Tory: You were smart to have been out for the last couple of years. I hope sometime soon we will find a bottom. It seems to be getting close. It was up about 20% in the last few days prior to today, but fell back 10% today. Talk about roller-coaster ride.
It was around 3 two days ago, but up 9% yesterday. Anxious to see what this cold spell in the east does to the EIA inventories in next couple of weeks. The Gas drilling rig count is down 91% from the 2008 peak., and down 55% from a year ago (from Jan 8 BHI data). I think the index is adjusted quarterly, but have no way to check your 25% estimate; so I assume that's a WAG? I assume they would get rid of the least attractive companies during the adjustments. P/E, P/B, and return on equity are some of the index selection inputs.
Mizz: I admit that bankruptcy might be a concern with NG prices this low, but I really doubt that it would be anywhere near the one-half that you said, and I think a lot of it may be baked into the FCG price at this point. The companies in this ETF are generally no lightweights of the gas world, and I think the holdings are re-balanced quarterly. And, even if some do go bankrupt, it may give the remaining firms a chance to buy in at fire-sale prices. One other thing I read about recently is that, long term, even as we convert to wind and solar, NG will still be needed as a base power provider.

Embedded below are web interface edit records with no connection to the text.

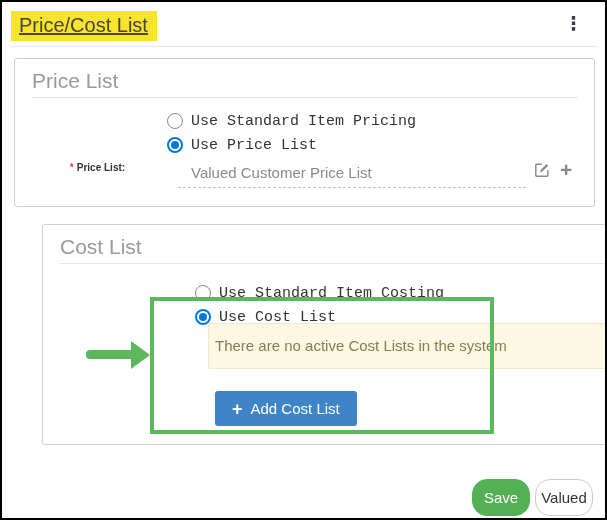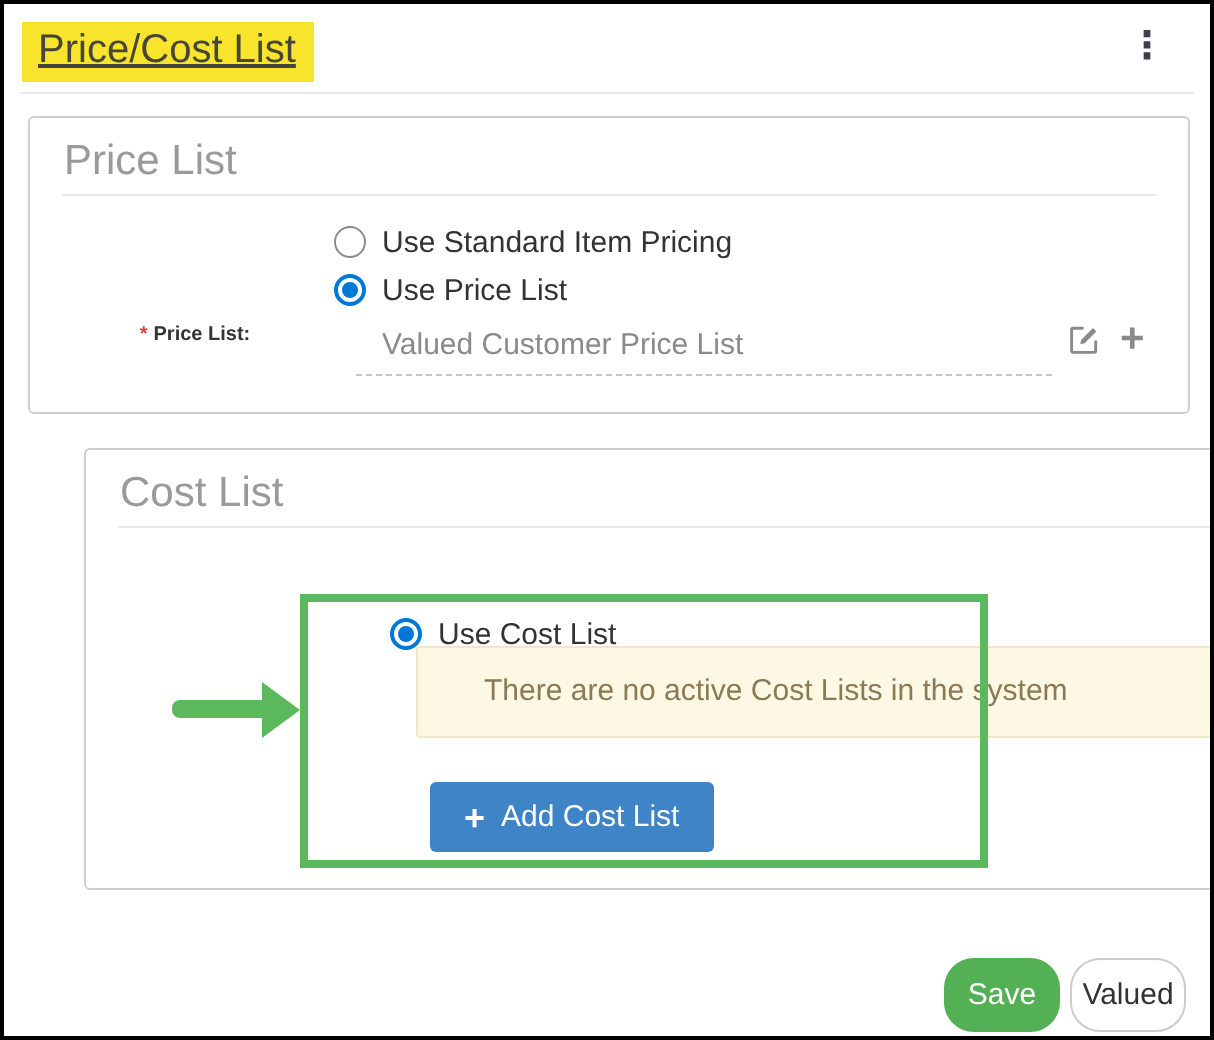--- a/index.html
+++ b/index.html
@@ -86,6 +86,7 @@
     align-items: center;
     height: 20px;
     cursor: pointer;
+    font-family: Liberation Mono, monospace;
   }
   .radio {
     width: 16px;

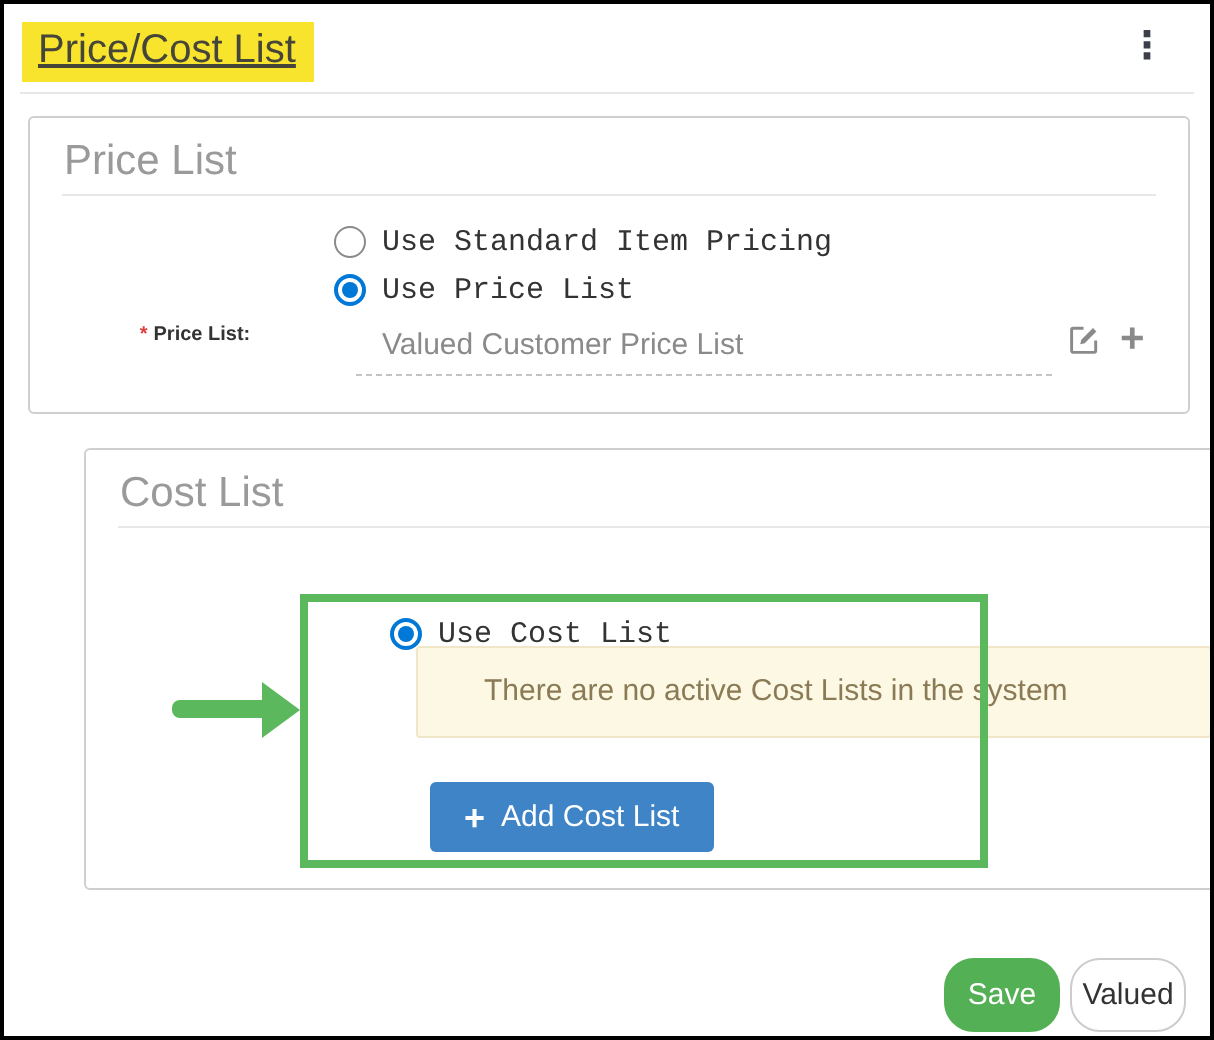--- a/index.html
+++ b/index.html
@@ -280,6 +280,10 @@
     <div class="panel-title">Cost List</div>
     <div class="panel-divider"></div>
 
+    <div class="radio-row" style="top:58px">
+      <span class="radio"></span>
+      <span class="radio-label">Use Standard Item Costing</span>
+    </div>
     <div class="radio-row" style="top:82px">
       <span class="radio selected"></span>
       <span class="radio-label">Use Cost List</span>

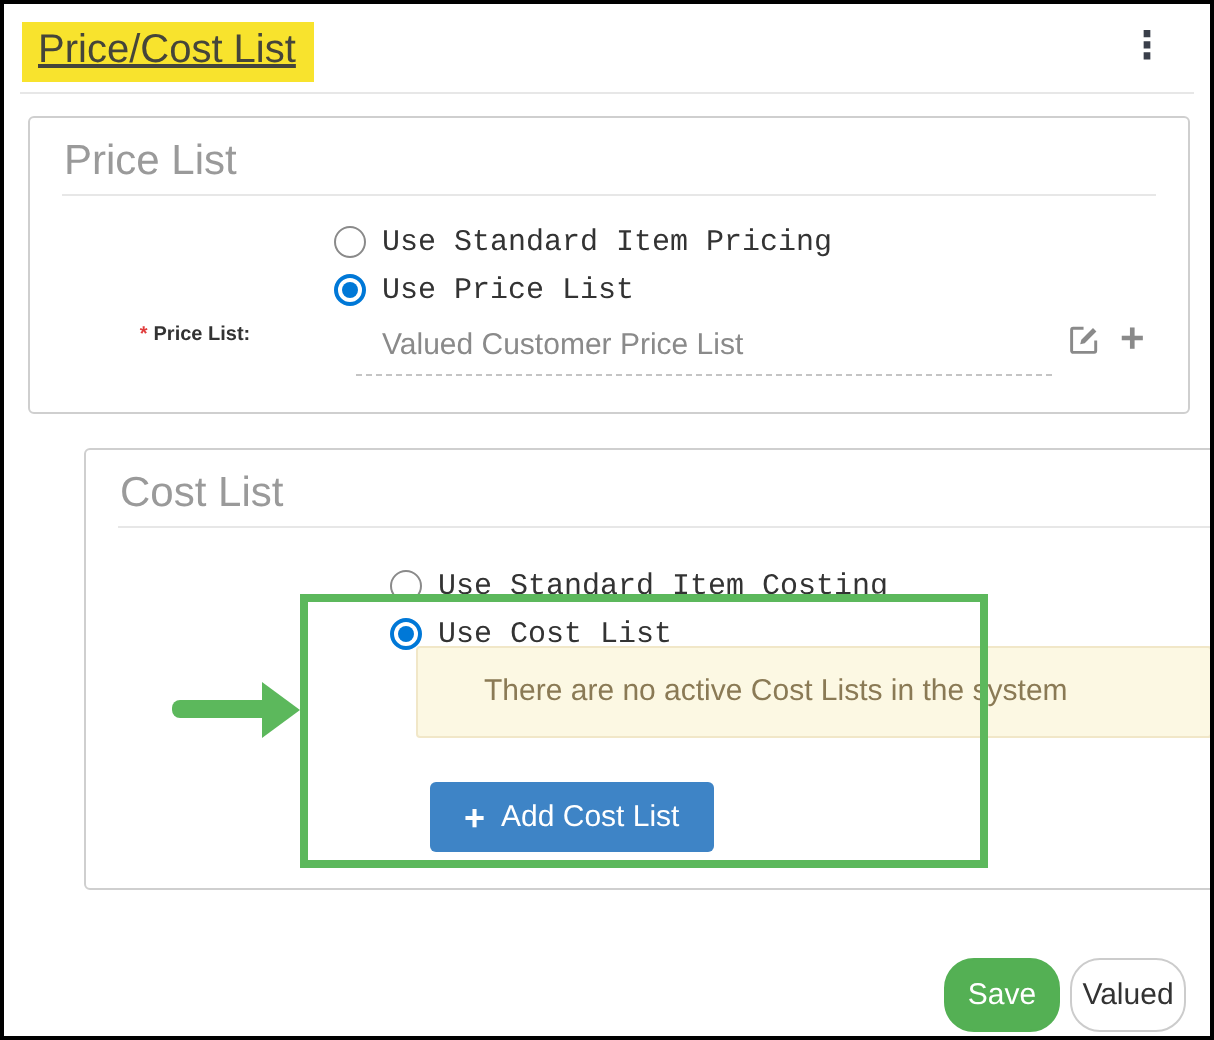--- a/index.html
+++ b/index.html
@@ -166,7 +166,7 @@
     font-size: 15px;
     color: var(--warning-text, #8a7a55);
     line-height: 44px;
-    padding-left: 33px;
+    padding-left: 6px;
     white-space: nowrap;
     overflow: hidden;
   }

Regarding the 1% dividend you estimated, & based on the latest dividend data, you are probably correct that some companies have reduced their dividend; because the December 23 distribution was about 61 percent of the December 2014 distribution (Dec 23 distribution from FCG website, Dec 2014 distribution from MStar website). But that reduction is not enough to move the yield down to only 1%. Please explain.
Week ending Dec 11 - BHI report - 346 rigs last year, 185 now -- of course, the rigs left are probably the highest producers. Still, things may look up soon. See my comment response on devalljeff"s crazy SELL post. on Dec 14, and add this: "point # 7. Winter is coming."
FCG has dropped from 24 to 4.4 in the last 2 years. Now, that is" blood in the streets", especially for a producer ETF for a commodity whose use is bound to go up to meet global warming edicts. Now if it were coal, that might be a different story.
OK then, since you say sell, then it must be time to buy. Why, you say? Because
1. Trucks and Buses are converting to natural gas
2. Power plants are converting to natural gas
3. Export of natural gas (LNG) is about to begin
4. The global warming conference has set a new goal of 1.5C maximum temperature rise, and the US is expected to lead
5. Natural gas releases only 50-60% as much CO2 as Coal so will be the bridge to green power
6. FCG is at a multi-year low, and is now yielding 4.1% while you wait for it to go up.
So whats not to like?
May be a sign that investors are concerned about the well-being of KMI's upstream customers. Probably way overdone though.